«Solo Coppi temo»: il dolce inno di Serse Cosmi a passione e libertà
L’inconfondibile vocione che ti aspetti, l’intimismo che invece ti sorprende. L’allenatore Serse Cosmi e la persona Serse Cosmi: ad assistere a «Solo Coppi temo», si scopre che il personaggio pubblico e l’uomo sono perfettamente sovrapponibili. Cosmi, già allenatore del Brescia a cavallo tra il 2007 e 2009, ha fatto tappa con il suo spettacolo al teatro «Santa Giulia» al villaggio Prealpino. Replicherà nella nostra provincia il 29 gennaio a Edolo e il 31 gennaio a Calcinato.
Lo spettacolo

Un leggìo, un pianoforte (al quale siede Giovanni Guidi), uno sgabello, uno schermo. Scenografia essenziale (con la regia di Alessandro Ricci Riccini). Ed è in effetti tutto quanto basta a mister Cosmi per mettere in scena quello che si configura come il racconto in capitoli della sua vita, ma che presto si trasforma in un delicato inno alla passione tout court oltre che nell’elogio degli «irregolari», ovvero coloro che perseguono i propri obiettivi senza rinunciare alla loro essenza. E non è un caso che «Ho sempre voluto essere libero: sono sempre stato attento a non trovarmi mai dove gli altri si aspettavano che io fossi».
Ed è proprio nel segmento dello spettacolo dedicato alla figura dell’ex giocatore Eric Cantona e dunque alla non convenzionalità, che ha trovato spazio un cameo – sotto forma di video messaggio realizzato ad hoc – dell’allenatore di Mompiano del Marsiglia Roberto De Zerbi: omaggio «alla brescianità più pura» e di conseguenza a una città alla quale Cosmi non manca di dichiarare amore anche attraverso il racconto – appositamente inserito per la tappa bresciana al pari del contributo di De Zerbi per una personalizzazione dello spettacolo – di aneddoti legati al suo rapporto con parte della tifoseria locale. «Non dimenticherò mai quando dopo la fine della mia avventura qui, due pullman arrivarono a Perugia solo per salutarmi».
Calcio e sentimenti
Lo spettacolo è uno snodo continuo tra calcio (verso il quale non mancano nemmeno bordate) e sentimenti. Un intreccio molto profondo, ad alto tasso di umanità, che propone e induce riflessioni (per questo il «racconto» è molto apprezzabile anche da chi non ha dimestichezza col calcio): pur ruotando tutto attorno a una storia personale, è possibile riconoscersi ed emozionarsi come in almeno un paio di occasioni capita a mister Serse stesso sul palco.
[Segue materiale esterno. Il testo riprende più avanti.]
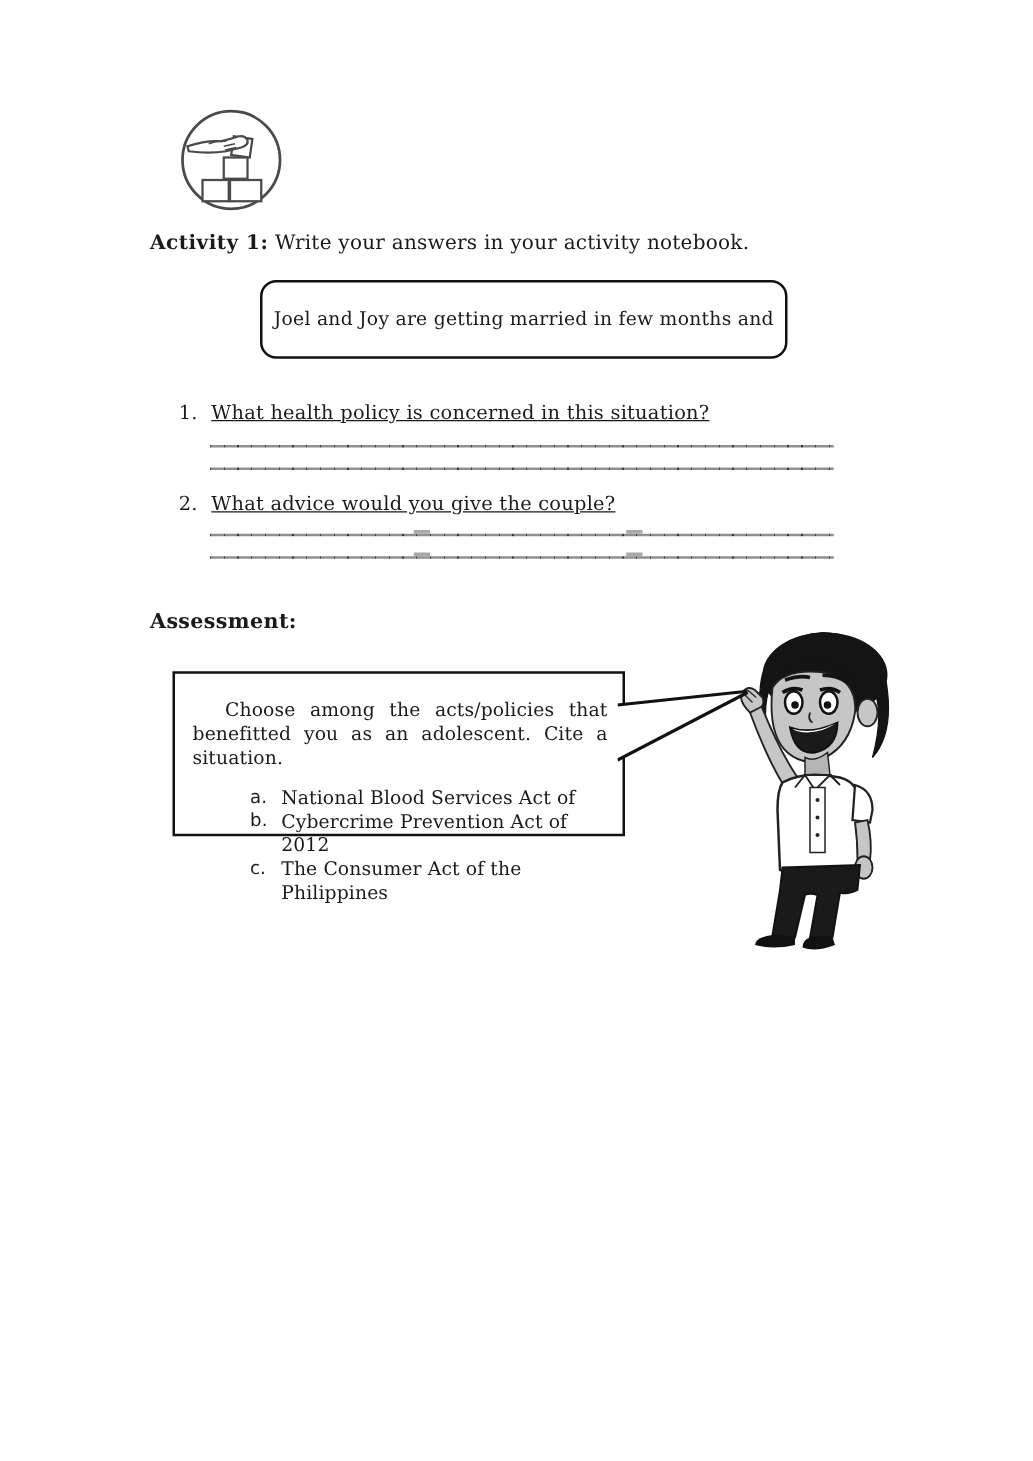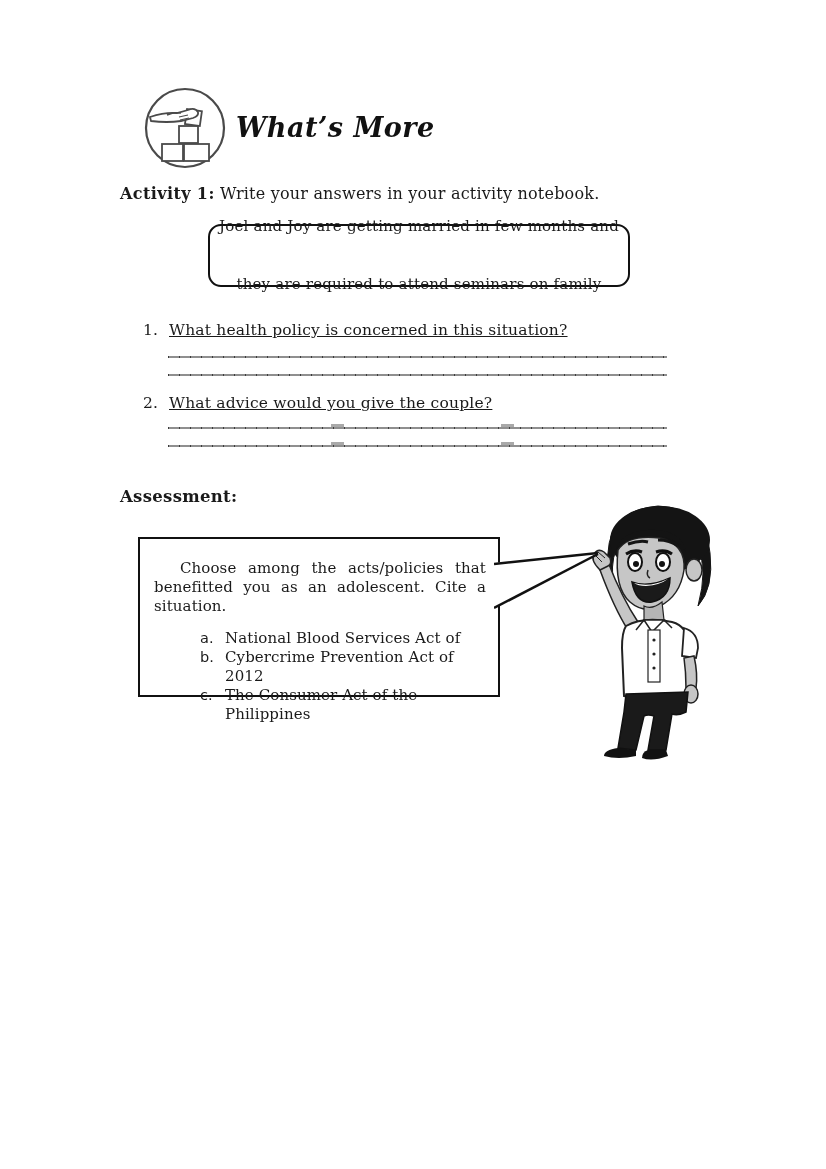"What’s More" div.page-title { html: <div>What’s More</div> -> none }
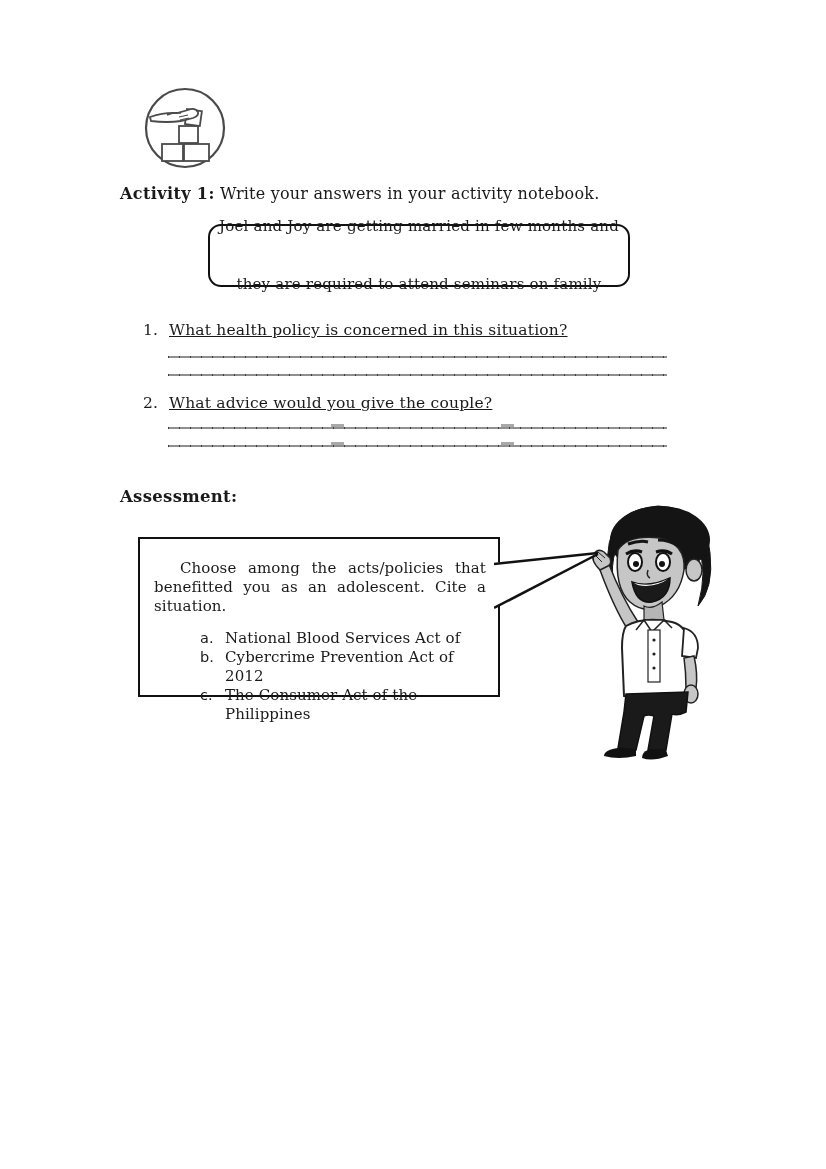"they are required to attend" div { html: <div>they are required to attend seminars on family</div> -> none }
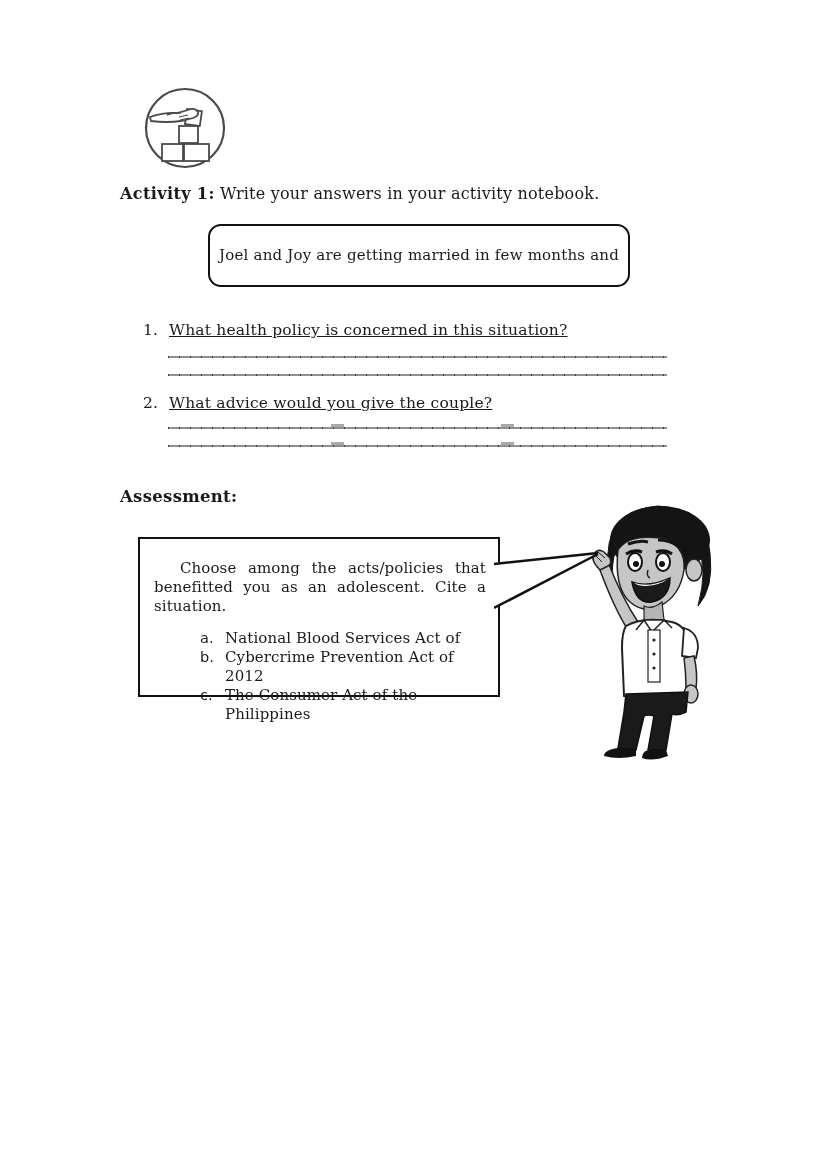"Choose among the acts/policies that" .assessment-box { height: 160px -> 132px }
Gli capita quando ricorda il fraterno amico Fabrizio morto di Covid e, prima di tutto, nell’omaggio – che poi è il perno dello spettacolo – a papà Antonio detto Pajetta prematuramente scomparso a 51 anni i cui sogni, desideri e valori sono stati realizzati o «vendicati» da un figlio di successo al quale impose il nome Serse in onore del fratello morto di Fausto Coppi «del quale siamo stati come una famiglia» seppur solo per via del tifo cieco di Cosmi senior per il «Campionissino». «Solo Coppi temo» (lo scrisse sulla fiancata della sua Ape grigia il signor Antonio) è una sorpresa.